PROBLEM DESCRIPTION >>
Where in the records does the word "nginx" occur? Copy each line in which it does.

======== STUDY MATERIAL ========

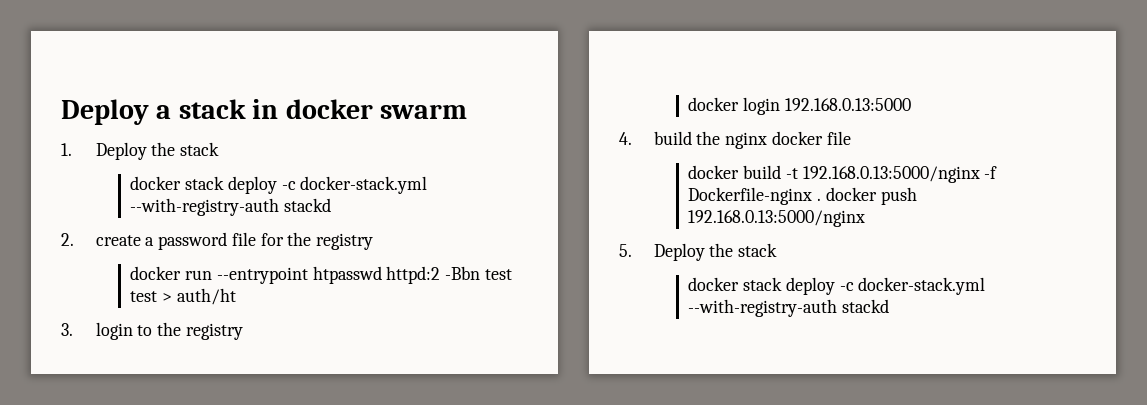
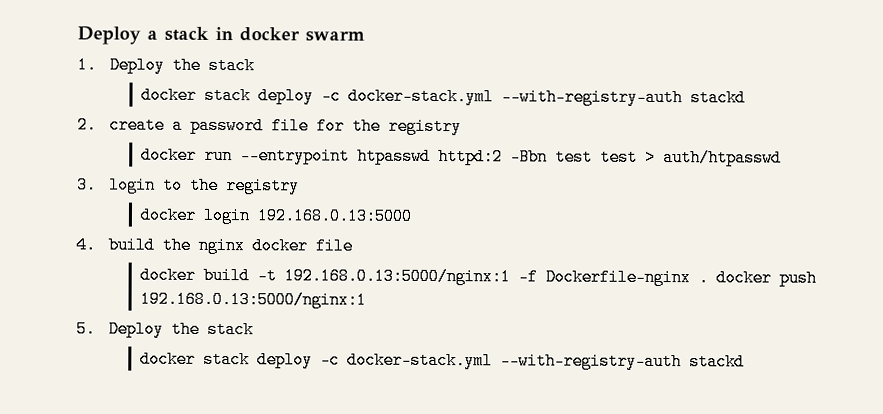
[176,288,236,305] auth/ht -> [663,149,783,167] auth/htpasswd
[802,166,980,183] 192.168.0.13:5000/nginx -> [284,267,512,286] 192.168.0.13:5000/nginx:1
[688,210,866,227] 192.168.0.13:5000/nginx -> [140,290,368,309] 192.168.0.13:5000/nginx:1

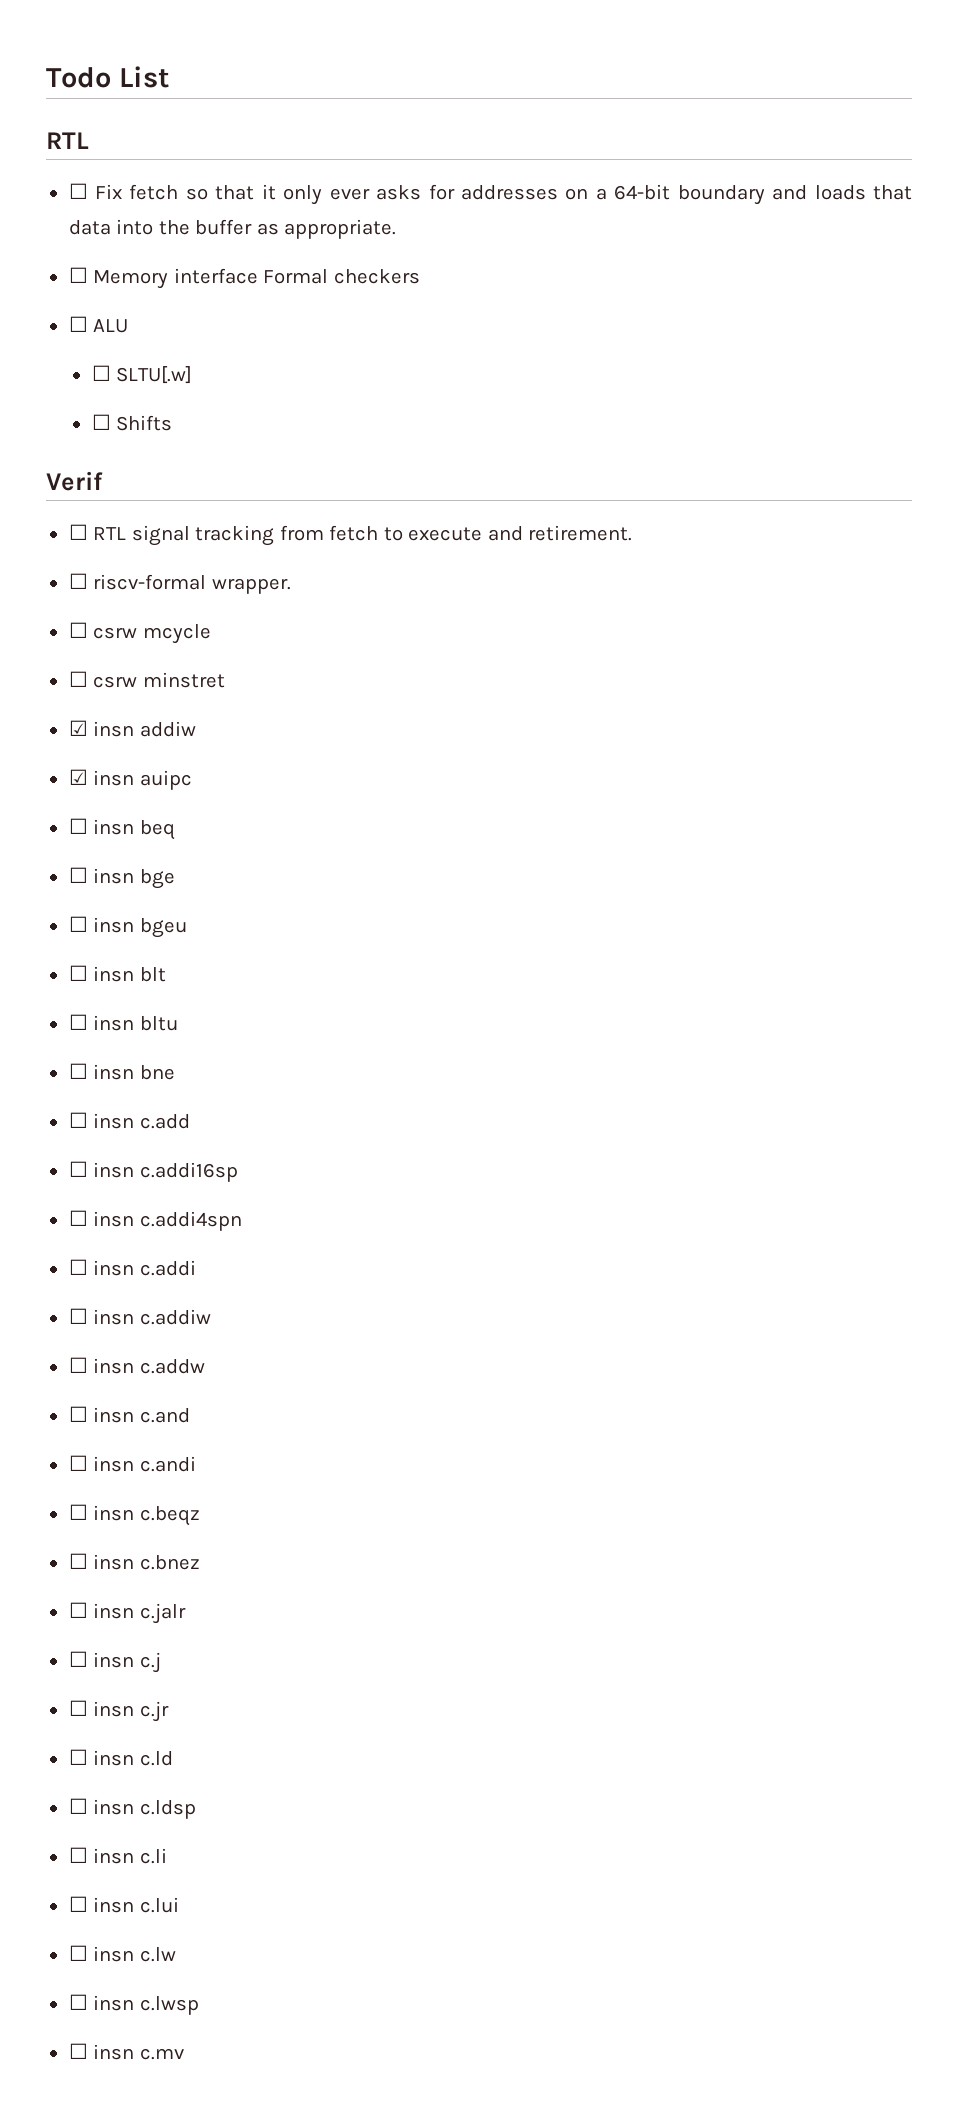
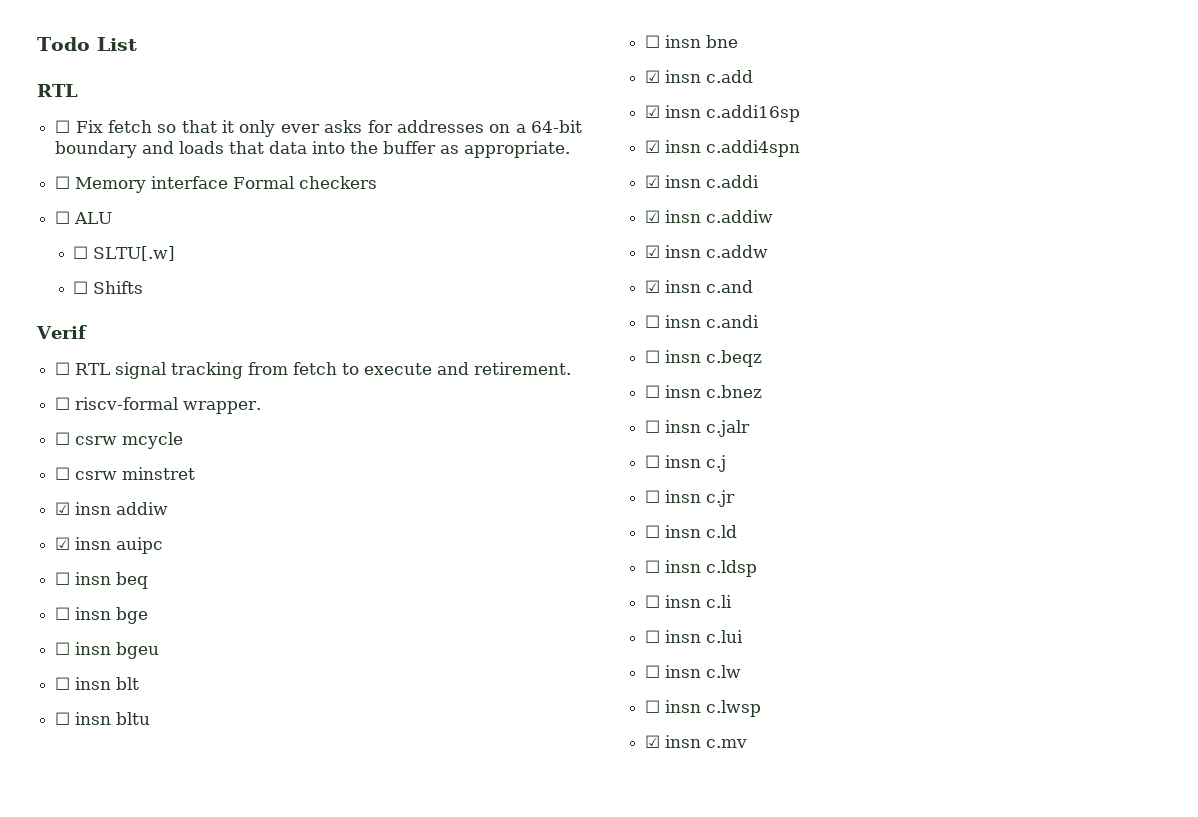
[68,1112,88,1128] ☐ -> [645,70,661,83] ☑
[68,1161,88,1177] ☐ -> [645,105,661,118] ☑
[68,1210,88,1226] ☐ -> [645,140,661,153] ☑
[68,1259,88,1275] ☐ -> [645,175,661,188] ☑
[68,1308,88,1324] ☐ -> [645,210,661,223] ☑
[68,1357,88,1373] ☐ -> [645,245,661,258] ☑
[68,1406,88,1422] ☐ -> [645,280,661,293] ☑
[68,2043,88,2059] ☐ -> [645,735,661,748] ☑

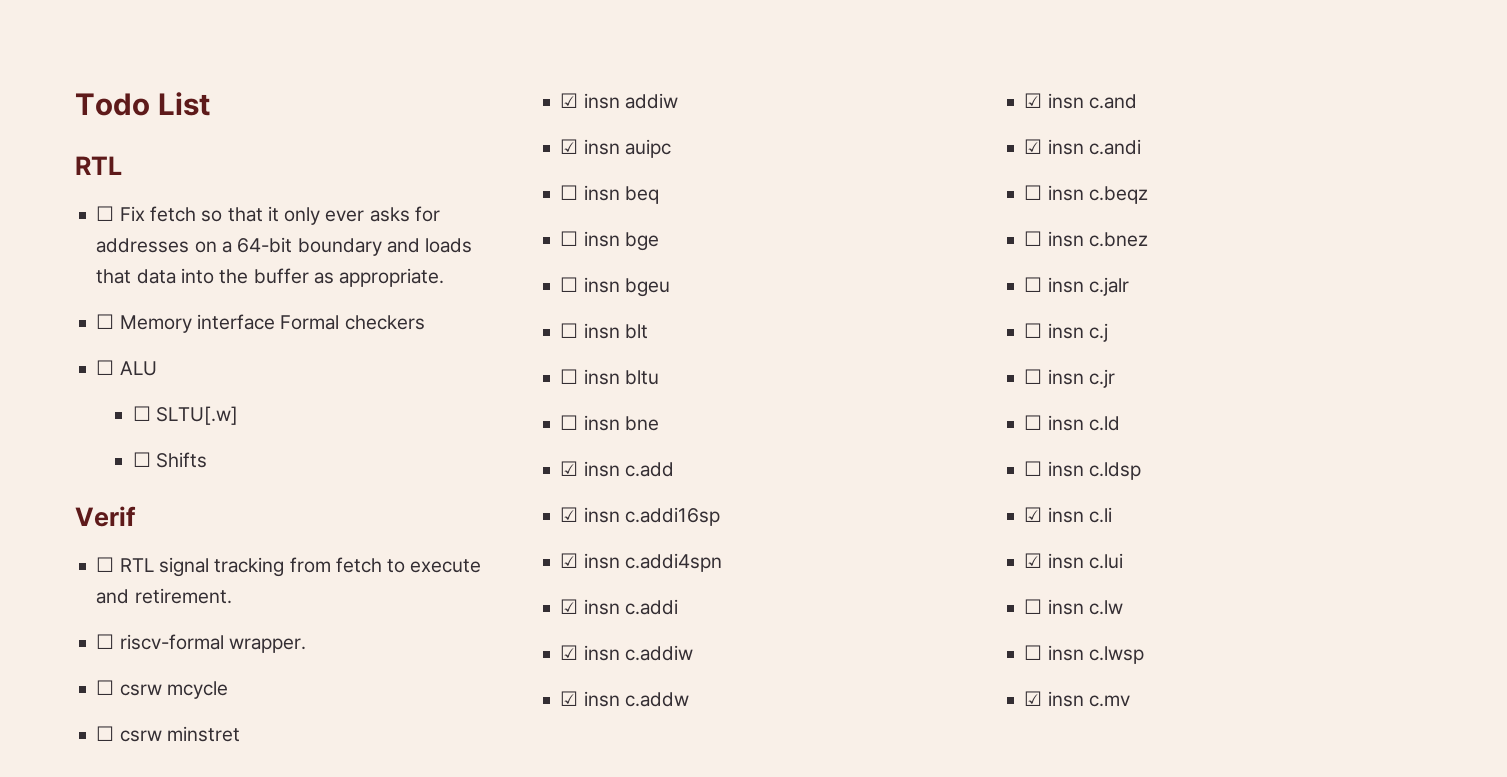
[645,315,661,328] ☐ -> [1024,139,1043,154] ☑
[645,595,661,608] ☐ -> [1024,507,1043,522] ☑
[645,630,661,643] ☐ -> [1024,553,1043,568] ☑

========

RESPONSE BOX >>
[802,166,980,183] 192.168.0.13:5000/nginx -> [284,267,512,286] 192.168.0.13:5000/nginx:1
[688,210,866,227] 192.168.0.13:5000/nginx -> [140,290,368,309] 192.168.0.13:5000/nginx:1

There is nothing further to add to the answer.